If the goal is flow analysis of the component, a collecting-semantics tool extracts data-flow information from the model and compresses it into a residual, tabular form. The gaps in the model are encoded as flow functions, which compute on the residual tables at link time.

Program components must be linked, and the interface representations described above---temporal logic formulas and compressed tables---must be linked and computed upon further at link time. Higher-order unification and proof search techniques are used to synthesize linkage code for interfaces.

Recent Accomplishments:

Developed the theoretical basis, with proved theorems, for the semantic correctness of the approach.

Applied filter-based abstraction interpretation to formulation of models that were model checked with the FLAVERS system and the SPIN model checker. These experiences suggest that filtering is easy for developers to apply, significantly reduces analysis times, and improves the accuracy of analysis results.

Implemented a second experimental prototype that applies abstract interpretation to program components, extracts collecting semantics, and does tabular compression of the collecting semantics.

Designed and partially implemented a system for automatically synthesizing module linkage code for a simple sub-language of Standard ML. A second tool has been prototyped for linkage synthesis of tabular collecting semantics information.

Current Plan:

Improve the implementations of finite-state model synthesis tools and linkage tools.

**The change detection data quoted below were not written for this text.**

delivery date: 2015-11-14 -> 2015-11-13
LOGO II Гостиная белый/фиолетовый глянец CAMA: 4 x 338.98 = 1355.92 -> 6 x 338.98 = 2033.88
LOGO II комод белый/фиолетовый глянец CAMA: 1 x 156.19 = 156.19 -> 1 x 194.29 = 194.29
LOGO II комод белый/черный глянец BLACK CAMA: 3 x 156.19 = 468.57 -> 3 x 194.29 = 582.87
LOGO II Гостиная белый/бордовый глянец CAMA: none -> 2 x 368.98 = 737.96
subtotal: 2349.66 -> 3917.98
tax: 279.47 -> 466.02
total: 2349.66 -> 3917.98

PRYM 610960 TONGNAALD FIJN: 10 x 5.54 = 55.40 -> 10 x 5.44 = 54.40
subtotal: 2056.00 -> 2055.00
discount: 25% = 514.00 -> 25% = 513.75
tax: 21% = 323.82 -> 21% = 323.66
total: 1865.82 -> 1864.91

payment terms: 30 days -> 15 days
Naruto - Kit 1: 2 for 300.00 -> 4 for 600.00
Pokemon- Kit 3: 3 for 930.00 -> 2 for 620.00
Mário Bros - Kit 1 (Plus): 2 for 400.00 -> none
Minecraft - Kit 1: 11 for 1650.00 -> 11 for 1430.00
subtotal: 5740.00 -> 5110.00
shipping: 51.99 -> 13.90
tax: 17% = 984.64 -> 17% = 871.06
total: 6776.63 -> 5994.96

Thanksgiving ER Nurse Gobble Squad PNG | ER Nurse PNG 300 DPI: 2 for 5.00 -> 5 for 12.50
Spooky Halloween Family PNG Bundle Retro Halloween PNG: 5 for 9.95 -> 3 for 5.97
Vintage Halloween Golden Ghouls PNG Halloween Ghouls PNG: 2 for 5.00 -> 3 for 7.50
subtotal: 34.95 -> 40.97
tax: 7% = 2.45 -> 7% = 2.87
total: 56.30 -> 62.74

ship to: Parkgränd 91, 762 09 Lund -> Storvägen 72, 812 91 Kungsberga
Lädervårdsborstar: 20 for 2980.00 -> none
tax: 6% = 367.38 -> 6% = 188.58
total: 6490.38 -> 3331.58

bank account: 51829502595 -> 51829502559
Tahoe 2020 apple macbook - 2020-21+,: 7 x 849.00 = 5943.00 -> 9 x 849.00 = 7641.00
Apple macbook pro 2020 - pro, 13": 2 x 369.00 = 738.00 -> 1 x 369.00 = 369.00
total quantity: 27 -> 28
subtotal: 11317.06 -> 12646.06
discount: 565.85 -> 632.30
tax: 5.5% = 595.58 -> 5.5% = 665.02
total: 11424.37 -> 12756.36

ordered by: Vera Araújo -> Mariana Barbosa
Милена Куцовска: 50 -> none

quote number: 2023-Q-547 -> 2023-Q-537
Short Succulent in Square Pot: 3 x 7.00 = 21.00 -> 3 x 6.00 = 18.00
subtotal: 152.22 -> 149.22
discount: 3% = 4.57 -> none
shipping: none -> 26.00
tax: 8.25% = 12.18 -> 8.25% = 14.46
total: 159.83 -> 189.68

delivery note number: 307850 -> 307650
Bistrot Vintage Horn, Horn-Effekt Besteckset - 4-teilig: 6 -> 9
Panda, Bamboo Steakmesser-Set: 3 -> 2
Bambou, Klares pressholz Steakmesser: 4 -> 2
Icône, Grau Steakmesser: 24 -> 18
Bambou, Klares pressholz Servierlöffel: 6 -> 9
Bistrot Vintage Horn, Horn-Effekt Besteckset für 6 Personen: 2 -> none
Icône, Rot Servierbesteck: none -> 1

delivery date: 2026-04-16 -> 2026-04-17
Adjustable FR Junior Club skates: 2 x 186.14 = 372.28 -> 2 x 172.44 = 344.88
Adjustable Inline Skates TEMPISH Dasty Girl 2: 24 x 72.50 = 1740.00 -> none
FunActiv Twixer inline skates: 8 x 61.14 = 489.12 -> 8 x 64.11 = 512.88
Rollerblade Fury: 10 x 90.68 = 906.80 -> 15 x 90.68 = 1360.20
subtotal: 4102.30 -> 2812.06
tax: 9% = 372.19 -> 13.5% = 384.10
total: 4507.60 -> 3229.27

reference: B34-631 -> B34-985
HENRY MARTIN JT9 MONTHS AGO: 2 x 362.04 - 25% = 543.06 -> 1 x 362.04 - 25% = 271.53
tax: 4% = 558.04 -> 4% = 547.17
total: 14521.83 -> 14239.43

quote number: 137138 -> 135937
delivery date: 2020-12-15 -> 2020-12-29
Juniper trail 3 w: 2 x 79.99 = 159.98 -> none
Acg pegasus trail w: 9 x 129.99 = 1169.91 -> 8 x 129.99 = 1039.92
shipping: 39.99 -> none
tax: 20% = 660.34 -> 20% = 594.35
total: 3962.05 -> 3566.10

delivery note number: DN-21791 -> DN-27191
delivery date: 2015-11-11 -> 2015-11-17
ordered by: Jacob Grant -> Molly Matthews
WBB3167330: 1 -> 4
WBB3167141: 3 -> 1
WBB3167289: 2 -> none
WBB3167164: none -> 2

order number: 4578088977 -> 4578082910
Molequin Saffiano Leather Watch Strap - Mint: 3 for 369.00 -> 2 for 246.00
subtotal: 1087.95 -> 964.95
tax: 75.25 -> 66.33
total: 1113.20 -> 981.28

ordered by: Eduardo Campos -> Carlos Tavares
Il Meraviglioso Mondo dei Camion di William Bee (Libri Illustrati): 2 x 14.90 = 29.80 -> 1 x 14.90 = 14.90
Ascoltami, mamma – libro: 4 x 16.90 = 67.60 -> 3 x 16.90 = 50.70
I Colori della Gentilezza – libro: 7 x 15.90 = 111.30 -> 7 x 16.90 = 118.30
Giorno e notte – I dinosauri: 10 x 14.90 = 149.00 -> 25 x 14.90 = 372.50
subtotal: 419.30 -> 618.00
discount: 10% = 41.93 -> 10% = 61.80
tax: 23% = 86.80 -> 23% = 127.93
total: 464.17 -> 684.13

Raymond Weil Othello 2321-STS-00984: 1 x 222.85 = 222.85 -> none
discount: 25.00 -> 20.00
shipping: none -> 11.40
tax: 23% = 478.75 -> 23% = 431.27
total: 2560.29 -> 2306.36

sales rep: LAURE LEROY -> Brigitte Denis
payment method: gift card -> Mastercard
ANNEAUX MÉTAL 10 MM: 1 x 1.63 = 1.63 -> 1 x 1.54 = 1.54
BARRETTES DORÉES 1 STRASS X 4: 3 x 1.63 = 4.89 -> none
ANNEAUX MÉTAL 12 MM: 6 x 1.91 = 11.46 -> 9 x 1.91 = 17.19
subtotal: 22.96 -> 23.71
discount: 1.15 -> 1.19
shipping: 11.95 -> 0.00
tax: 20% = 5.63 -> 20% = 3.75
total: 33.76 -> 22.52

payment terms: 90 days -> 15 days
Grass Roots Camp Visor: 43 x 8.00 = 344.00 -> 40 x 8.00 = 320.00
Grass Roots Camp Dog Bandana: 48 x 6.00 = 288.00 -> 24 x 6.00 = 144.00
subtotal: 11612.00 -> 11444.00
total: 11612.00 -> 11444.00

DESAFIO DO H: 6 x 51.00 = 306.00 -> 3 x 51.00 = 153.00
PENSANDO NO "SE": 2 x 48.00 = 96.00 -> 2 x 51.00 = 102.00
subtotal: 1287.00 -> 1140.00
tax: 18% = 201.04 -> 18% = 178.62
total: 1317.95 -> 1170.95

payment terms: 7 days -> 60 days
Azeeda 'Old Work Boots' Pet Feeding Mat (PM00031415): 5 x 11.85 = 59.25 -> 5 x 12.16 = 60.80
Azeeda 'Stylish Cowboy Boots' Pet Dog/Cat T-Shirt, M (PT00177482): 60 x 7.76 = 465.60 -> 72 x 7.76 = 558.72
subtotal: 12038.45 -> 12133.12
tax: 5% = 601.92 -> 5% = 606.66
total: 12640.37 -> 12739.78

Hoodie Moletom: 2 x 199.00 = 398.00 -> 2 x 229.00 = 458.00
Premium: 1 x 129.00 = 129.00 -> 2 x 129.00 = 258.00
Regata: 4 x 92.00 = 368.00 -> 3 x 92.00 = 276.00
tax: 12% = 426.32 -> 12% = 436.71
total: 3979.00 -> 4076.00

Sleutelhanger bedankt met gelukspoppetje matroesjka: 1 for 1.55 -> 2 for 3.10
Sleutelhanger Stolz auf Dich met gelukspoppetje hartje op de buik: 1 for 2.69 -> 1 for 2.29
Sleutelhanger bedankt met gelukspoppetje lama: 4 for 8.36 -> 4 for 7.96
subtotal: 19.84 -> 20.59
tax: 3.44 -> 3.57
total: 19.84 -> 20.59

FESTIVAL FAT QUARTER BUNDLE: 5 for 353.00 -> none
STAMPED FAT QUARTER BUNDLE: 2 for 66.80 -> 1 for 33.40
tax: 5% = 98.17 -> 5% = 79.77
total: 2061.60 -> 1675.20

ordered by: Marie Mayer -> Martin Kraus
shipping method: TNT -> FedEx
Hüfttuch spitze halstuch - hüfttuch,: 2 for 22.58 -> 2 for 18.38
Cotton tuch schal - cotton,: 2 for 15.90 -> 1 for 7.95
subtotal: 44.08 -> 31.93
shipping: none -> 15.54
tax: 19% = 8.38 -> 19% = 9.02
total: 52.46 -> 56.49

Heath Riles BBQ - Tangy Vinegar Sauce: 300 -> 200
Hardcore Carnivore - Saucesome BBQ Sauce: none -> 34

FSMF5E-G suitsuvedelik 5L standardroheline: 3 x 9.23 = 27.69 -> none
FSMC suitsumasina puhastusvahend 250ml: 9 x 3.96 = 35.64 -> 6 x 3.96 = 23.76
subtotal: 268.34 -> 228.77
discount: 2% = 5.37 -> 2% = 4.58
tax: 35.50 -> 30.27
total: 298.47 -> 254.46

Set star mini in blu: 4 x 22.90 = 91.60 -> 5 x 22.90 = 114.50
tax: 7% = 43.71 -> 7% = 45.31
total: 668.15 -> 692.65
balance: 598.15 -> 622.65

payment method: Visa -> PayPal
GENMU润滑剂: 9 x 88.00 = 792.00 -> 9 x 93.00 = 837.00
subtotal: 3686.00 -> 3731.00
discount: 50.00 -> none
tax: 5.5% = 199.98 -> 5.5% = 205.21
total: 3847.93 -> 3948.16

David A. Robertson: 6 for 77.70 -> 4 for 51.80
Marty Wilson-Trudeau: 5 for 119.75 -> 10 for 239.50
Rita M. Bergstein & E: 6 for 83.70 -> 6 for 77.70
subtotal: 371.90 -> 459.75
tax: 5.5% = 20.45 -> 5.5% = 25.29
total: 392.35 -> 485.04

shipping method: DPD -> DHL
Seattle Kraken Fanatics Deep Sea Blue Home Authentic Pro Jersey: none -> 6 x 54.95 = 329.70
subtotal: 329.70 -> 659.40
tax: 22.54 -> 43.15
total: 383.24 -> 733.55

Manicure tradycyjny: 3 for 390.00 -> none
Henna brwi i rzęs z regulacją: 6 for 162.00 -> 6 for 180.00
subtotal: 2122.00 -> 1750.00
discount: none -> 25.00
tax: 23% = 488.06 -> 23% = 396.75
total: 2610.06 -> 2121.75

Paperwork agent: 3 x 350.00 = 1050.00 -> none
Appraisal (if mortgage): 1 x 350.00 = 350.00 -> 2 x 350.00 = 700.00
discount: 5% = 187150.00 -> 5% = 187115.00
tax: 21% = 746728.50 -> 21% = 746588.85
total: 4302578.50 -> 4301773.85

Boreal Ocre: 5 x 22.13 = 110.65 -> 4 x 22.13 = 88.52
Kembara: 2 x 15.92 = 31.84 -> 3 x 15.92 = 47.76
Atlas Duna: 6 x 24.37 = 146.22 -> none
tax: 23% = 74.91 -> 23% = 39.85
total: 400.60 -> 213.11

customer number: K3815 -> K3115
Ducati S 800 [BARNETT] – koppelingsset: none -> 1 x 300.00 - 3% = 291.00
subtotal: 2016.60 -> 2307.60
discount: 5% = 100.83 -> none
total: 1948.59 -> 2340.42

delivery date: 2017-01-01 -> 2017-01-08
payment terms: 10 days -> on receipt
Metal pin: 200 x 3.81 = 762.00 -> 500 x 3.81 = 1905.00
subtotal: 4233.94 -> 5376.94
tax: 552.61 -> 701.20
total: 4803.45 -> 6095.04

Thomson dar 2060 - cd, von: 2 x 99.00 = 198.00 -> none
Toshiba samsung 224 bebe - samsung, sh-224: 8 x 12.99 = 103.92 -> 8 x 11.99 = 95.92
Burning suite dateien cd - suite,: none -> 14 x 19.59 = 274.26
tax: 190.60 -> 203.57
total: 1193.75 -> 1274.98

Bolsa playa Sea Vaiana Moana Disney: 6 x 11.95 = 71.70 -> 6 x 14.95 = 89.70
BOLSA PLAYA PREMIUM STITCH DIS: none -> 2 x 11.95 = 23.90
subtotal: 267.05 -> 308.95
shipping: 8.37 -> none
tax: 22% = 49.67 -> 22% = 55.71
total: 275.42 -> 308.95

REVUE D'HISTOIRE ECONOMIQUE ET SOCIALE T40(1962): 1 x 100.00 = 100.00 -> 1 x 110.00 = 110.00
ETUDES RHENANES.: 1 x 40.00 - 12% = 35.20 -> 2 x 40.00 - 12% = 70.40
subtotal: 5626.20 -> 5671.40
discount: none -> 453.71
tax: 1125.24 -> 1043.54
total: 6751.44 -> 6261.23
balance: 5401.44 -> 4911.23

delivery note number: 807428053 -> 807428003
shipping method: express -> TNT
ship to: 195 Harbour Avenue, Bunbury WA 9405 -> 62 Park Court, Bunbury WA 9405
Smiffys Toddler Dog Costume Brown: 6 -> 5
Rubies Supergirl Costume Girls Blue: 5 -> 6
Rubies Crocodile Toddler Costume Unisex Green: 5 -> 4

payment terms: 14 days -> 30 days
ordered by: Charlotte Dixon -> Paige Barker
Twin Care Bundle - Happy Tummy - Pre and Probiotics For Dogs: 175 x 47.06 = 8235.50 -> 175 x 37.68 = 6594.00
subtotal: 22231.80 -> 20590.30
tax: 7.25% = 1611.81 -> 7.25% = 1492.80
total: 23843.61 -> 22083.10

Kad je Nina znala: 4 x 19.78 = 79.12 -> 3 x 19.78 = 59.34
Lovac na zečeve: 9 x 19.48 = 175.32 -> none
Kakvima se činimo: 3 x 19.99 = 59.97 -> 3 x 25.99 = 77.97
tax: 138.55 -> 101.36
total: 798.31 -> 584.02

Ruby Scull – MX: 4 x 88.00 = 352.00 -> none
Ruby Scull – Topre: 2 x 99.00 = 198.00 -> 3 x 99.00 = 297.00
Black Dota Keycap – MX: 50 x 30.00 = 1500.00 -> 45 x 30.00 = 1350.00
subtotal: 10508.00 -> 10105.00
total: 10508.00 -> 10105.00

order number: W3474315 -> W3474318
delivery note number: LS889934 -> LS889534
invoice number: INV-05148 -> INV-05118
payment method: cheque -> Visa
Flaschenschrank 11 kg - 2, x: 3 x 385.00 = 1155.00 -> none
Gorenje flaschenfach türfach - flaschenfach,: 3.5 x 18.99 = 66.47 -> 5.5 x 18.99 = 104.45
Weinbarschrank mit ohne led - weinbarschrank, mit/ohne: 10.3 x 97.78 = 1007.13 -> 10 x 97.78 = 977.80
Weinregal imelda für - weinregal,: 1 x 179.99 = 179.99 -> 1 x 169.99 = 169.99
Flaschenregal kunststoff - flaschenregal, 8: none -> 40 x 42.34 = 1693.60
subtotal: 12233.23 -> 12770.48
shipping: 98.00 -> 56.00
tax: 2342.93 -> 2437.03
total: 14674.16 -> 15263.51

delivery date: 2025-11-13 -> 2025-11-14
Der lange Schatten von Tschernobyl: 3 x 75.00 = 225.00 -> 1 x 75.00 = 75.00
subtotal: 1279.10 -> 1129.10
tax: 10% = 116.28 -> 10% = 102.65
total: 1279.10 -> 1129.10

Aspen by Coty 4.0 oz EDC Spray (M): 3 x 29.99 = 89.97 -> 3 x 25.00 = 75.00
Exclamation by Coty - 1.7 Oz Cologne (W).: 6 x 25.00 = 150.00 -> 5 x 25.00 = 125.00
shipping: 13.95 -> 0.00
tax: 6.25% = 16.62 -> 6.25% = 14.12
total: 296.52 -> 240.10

Extend and systematize the library of abstract interpretations for static analyses.

Apply the final toolset to scaled-up applications, including collections of publically available reusable components.

Complete prototype implementation of DOPS, a framework for Deterministic OPerational Semantics, that supports the incremental construction of programs' semantic models.

Technology Transition:

Provide examples and case studies to NSF Experimental Software Systems Project CCR-9708184 and NASA Project NAG-2-1209 to drive the technology developed in those projects.

Expand interaction with NASA-Ames Automated Software Engineering Group

Comments / Questions / Anything else you need: This project is funded jointly by NSF (62.2%) and EDCS (37.8%). The above listings of the PIs' Levels of Participation should be stated more precisely as 100% Billed in summer months, 10% Unbilled in Academic Year, which is the norm for NSF-funded projects.